- What the task requires:
Give back exactly the lines of the material below, starting with the line with "discount: 137.60 -> 62.67" and going on through the line with "5W50 MOTOR OIL: 4".
*** Data extract ***
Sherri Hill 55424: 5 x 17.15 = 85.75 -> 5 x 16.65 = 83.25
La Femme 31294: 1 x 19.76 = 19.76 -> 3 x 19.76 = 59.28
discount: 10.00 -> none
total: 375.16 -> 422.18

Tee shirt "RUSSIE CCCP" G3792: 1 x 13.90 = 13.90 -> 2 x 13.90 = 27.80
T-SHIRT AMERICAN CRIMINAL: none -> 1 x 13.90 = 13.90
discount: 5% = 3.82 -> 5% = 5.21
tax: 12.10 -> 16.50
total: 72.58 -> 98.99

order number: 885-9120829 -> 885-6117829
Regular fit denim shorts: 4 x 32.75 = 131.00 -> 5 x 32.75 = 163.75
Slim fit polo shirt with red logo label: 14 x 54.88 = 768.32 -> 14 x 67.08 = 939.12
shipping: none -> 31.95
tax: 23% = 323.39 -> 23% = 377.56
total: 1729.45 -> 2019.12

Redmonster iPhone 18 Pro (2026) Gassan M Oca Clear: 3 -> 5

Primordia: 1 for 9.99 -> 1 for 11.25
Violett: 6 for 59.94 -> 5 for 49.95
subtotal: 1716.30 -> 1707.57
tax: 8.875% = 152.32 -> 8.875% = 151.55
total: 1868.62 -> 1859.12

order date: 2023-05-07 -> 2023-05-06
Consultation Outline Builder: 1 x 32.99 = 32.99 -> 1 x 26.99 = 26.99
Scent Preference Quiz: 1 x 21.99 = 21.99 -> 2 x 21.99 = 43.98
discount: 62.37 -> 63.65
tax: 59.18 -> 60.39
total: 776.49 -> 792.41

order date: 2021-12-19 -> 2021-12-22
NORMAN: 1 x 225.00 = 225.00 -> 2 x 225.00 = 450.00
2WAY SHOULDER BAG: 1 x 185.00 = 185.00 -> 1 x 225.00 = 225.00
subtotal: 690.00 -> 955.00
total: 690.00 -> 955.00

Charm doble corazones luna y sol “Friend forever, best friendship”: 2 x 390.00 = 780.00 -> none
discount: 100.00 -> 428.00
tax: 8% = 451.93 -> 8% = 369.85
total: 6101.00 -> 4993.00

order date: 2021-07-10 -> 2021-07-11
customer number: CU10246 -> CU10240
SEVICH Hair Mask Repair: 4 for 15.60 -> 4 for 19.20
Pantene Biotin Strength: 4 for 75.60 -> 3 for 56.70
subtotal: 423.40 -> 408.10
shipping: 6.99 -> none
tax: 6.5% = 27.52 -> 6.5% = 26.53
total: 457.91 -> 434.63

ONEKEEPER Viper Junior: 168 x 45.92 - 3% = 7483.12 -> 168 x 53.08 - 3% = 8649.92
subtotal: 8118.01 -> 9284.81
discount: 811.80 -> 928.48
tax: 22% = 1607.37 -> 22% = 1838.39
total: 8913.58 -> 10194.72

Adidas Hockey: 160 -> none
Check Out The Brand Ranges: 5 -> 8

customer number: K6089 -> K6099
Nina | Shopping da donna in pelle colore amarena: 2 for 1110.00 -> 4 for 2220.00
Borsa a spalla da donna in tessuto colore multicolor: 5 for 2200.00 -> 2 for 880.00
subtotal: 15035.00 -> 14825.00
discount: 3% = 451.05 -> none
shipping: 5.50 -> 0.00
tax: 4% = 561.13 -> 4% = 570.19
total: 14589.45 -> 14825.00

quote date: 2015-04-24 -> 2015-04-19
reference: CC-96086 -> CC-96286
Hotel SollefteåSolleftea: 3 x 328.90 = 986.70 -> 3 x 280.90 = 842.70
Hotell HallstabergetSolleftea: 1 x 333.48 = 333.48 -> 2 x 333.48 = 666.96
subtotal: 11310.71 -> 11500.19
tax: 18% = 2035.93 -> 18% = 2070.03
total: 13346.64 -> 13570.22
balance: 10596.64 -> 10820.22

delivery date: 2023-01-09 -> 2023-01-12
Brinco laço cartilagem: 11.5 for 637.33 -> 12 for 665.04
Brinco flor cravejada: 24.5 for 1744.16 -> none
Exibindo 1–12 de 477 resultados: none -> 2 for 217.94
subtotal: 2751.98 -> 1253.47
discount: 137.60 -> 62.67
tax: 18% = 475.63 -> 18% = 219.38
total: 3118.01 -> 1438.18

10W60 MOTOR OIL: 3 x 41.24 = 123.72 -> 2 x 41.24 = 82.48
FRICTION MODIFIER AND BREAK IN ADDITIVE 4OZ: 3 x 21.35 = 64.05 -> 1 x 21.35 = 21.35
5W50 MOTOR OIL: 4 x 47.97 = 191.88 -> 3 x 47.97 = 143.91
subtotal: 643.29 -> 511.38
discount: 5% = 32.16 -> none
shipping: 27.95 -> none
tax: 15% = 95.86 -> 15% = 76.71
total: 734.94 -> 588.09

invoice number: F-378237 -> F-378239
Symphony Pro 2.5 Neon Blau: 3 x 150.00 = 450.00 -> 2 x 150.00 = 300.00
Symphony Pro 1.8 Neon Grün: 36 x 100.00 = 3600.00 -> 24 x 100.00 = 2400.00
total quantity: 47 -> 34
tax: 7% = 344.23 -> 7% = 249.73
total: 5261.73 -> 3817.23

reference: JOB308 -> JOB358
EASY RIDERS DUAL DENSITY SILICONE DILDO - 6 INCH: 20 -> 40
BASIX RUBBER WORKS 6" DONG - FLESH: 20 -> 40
*** End of Data extract ***
- Your solution:
discount: 137.60 -> 62.67
tax: 18% = 475.63 -> 18% = 219.38
total: 3118.01 -> 1438.18

10W60 MOTOR OIL: 3 x 41.24 = 123.72 -> 2 x 41.24 = 82.48
FRICTION MODIFIER AND BREAK IN ADDITIVE 4OZ: 3 x 21.35 = 64.05 -> 1 x 21.35 = 21.35
5W50 MOTOR OIL: 4 x 47.97 = 191.88 -> 3 x 47.97 = 143.91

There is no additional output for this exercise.